Physical Examination
On examination, diffuse thinning was noted over the fronto-parietal scalp with preservation of the frontal hairline (Fig. 4.1a). There was no scalp erythema or scaling and the pull test was negative. Variability in the diameter of the hairs and miniaturization were noted on dermoscopy. In addition, a horse-shoe shaped linear band of hair loss was noted extending from the frontal to occipital scalp, corresponding to the location of the adhesive attachment of the patient’s hair replacement unit.
Androgenetic alopecia and treatment with minoxidil 5 % foam. Diffuse thinning is noted over the fronto-parietal scalp with preservation of the frontal hairline (a). After 6 months of topical minoxidil 5 % foam, there was significant re-growth in the fronto-parietal scalp (b)
Clinical Differential Diagnosis
The clinical differential diagnosis included androgenic alopecia, central centrifugal cicatricial alopecia (CCCA), chronic telogen effluvium and alopecia areata (Callender et al. 2004). CCCA and traction alopecia are the most common causes of hair loss in African American females (Rogers and Callender 2014). Diagnostic clues in differentiating the different causes of hair loss include the pattern of hair loss, symptomatology, and dermoscopy findings.
Histopathology
Histologically, miniaturization of terminal hairs into vellus hairs, a decreased anagen-to-telogen ratio, decreased follicular density in long-standing cases, and an absence of inflammation was noted. It is important to indicate the patient ethnicity on the scalp biopsy requisition as African-American patients have been noted to have a lower normal follicular density compared to Caucasians (22 vs 36 follicles) on a 4 mm punch biopsy (Blumeyer et al. 2011).
Diagnosis
Androgenetic Alopecia
Case Treatment
The nature of the condition was discussed with the patient, and emphasis was placed on the importance of initiating treatment early. Treatment options discussed include topical minoxidil 2 % solution or foam bid, minoxidil 5 % solution or foam once daily and oral spironolactone. Risks and benefits were discussed regarding each. The patient decided to begin with topical minoxidil 5 % foam daily for a trial of 6 months. The patient noticed significant regrowth at her 6 month follow up (Fig. 4.1b) and has continued it for the past 2 years, without further clinical progression of the miniaturization.
Discussion
Hair loss is a common problem that challenges patients from all cultural backgrounds, especially in females of color. In fact, Halder et al. reported that alopecia is the fifth most common condition seen in a dermatologic private practice that treats mainly African-American patients (Halder et al. 1983). Androgenic alopecia (AGA), also known as androgenetic alopecia, alopecia androgenetica, female pattern hair loss (FPHL), and male pattern hair loss (MPHL), is the most common form of hair loss (McElwee and Shapiro 2012); although the exact prevalence in black males and females is not known.

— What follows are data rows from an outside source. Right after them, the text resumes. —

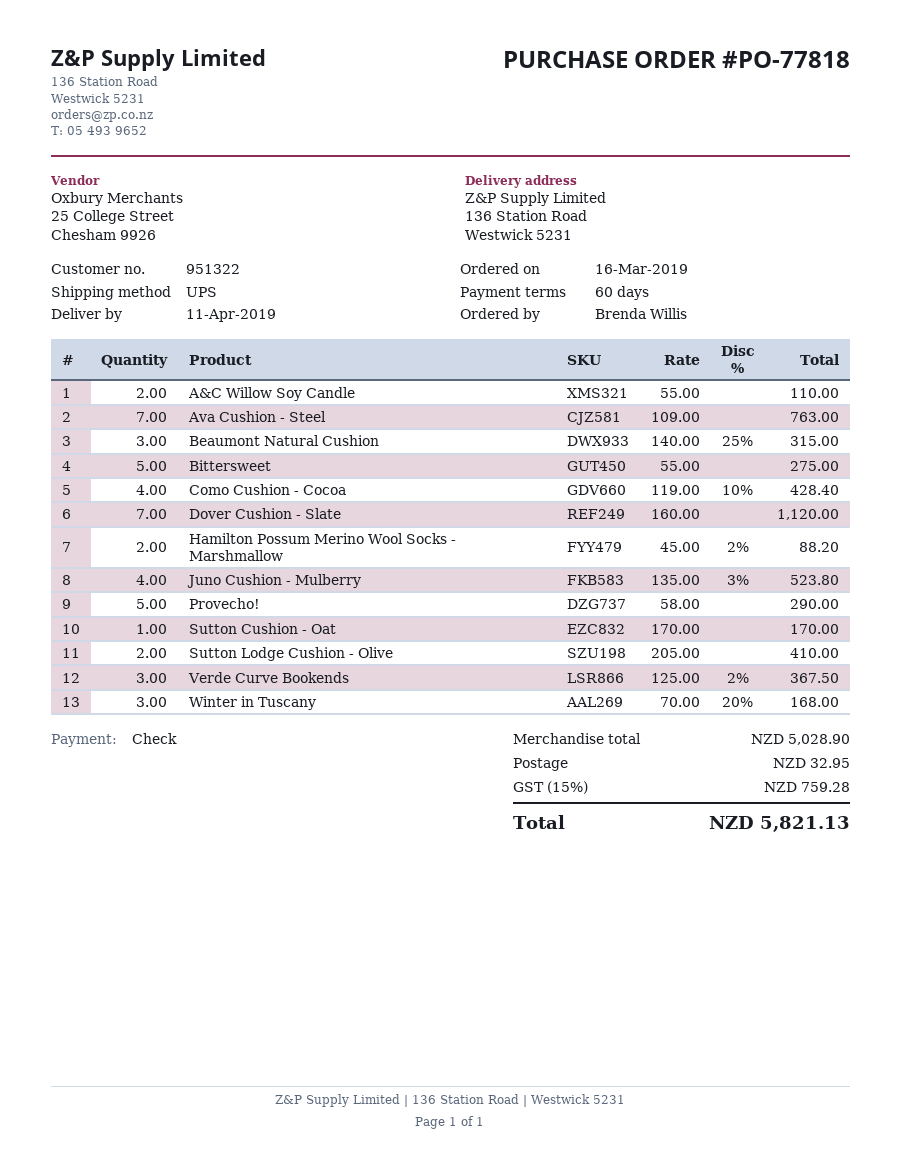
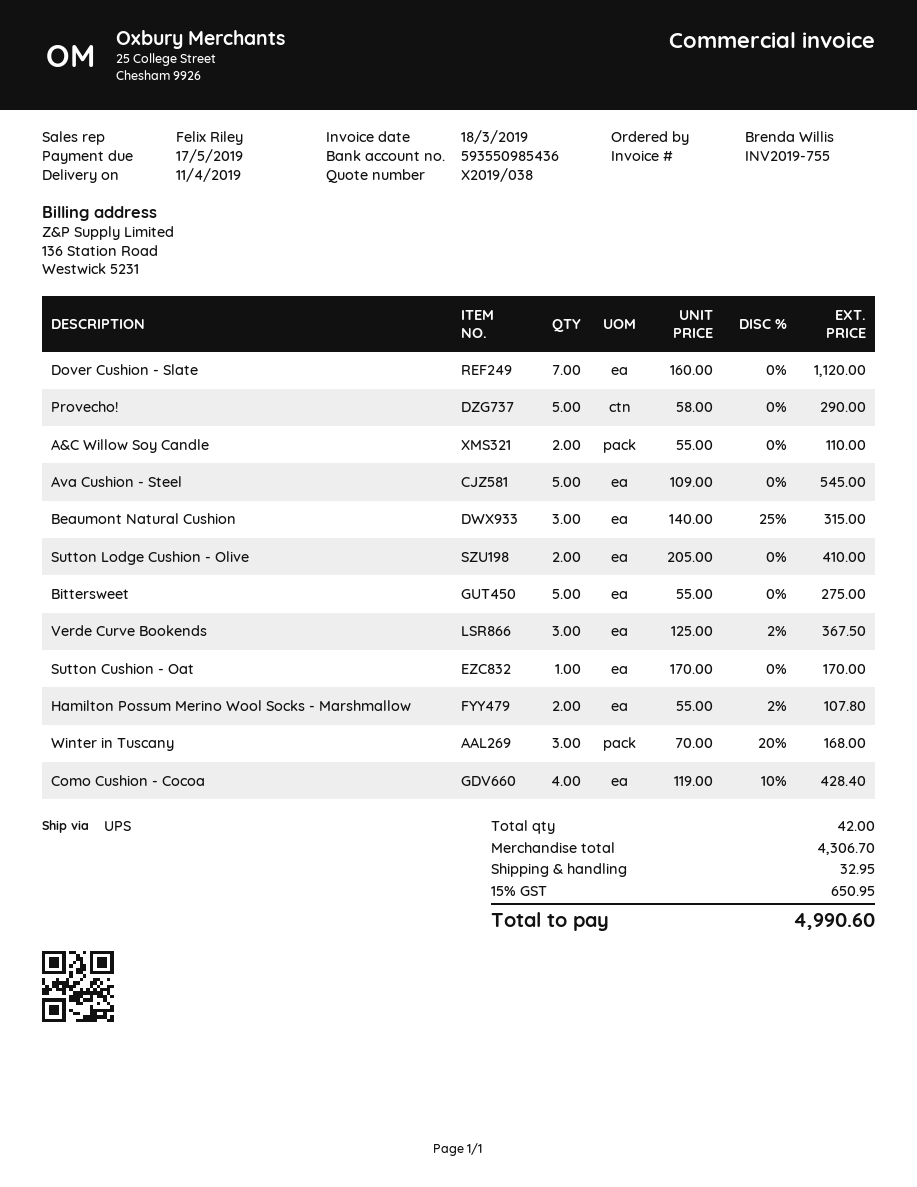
Ava Cushion - Steel: 7 x 109.00 = 763.00 -> 5 x 109.00 = 545.00
Hamilton Possum Merino Wool Socks - Marshmallow: 2 x 45.00 - 2% = 88.20 -> 2 x 55.00 - 2% = 107.80
Juno Cushion - Mulberry: 4 x 135.00 - 3% = 523.80 -> none
subtotal: 5028.90 -> 4306.70
tax: 15% = 759.28 -> 15% = 650.95
total: 5821.13 -> 4990.60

The pathogenesis of androgenic alopecia is multifactorial with both hormonal and hereditary mechanisms involved. Elevated levels of 5α reductase type-2 (5αR-II) are located in the hair follicles of patients with AGA (Cowper and Knopp 2012). Dihydrotestosterone, formed from the action of 5αR-II on testosterone, binds to the androgen receptor (AR) and the hormone-receptor complex then activates genes responsible for the gradual transformation of large, terminal follicles to small, miniaturized ones (Cowper and Knopp 2012). Although the biochemical composition of hair is similar among racial and ethnic groups, hair in people of African descent is known to have an elliptical, curly morphology with lower total hair density, total number of terminal follicles, and terminal anagen hairs making management of this process in skin of color more challenging (Rogers and Callender 2014).
There is a paucity of data on the genetics of this type of hair loss, yet proposed theories on the inheritance pattern include autosomal dominance with incomplete penetrance and polygenic inheritance. This is suggested by twin studies identifying genetics for an estimated 80 % of the predisposition to pattern baldness and the clinical observations of patients’ families that are diagnosed with AGA (Cowper and Knopp 2012).
The clinical manifestations are the same across all ethnic groups with noticeable differences between genders. MPHL in men tends to start in the bitemporal scalp, then progresses to involve the vertex and frontal hairline. FPHL in females shows diffuse thinning over the crown and frontal scalp with preservation of the anterior hairline (Fig. 4.2) referred to as the “Christmas tree” pattern (Blumeyer et al. 2011).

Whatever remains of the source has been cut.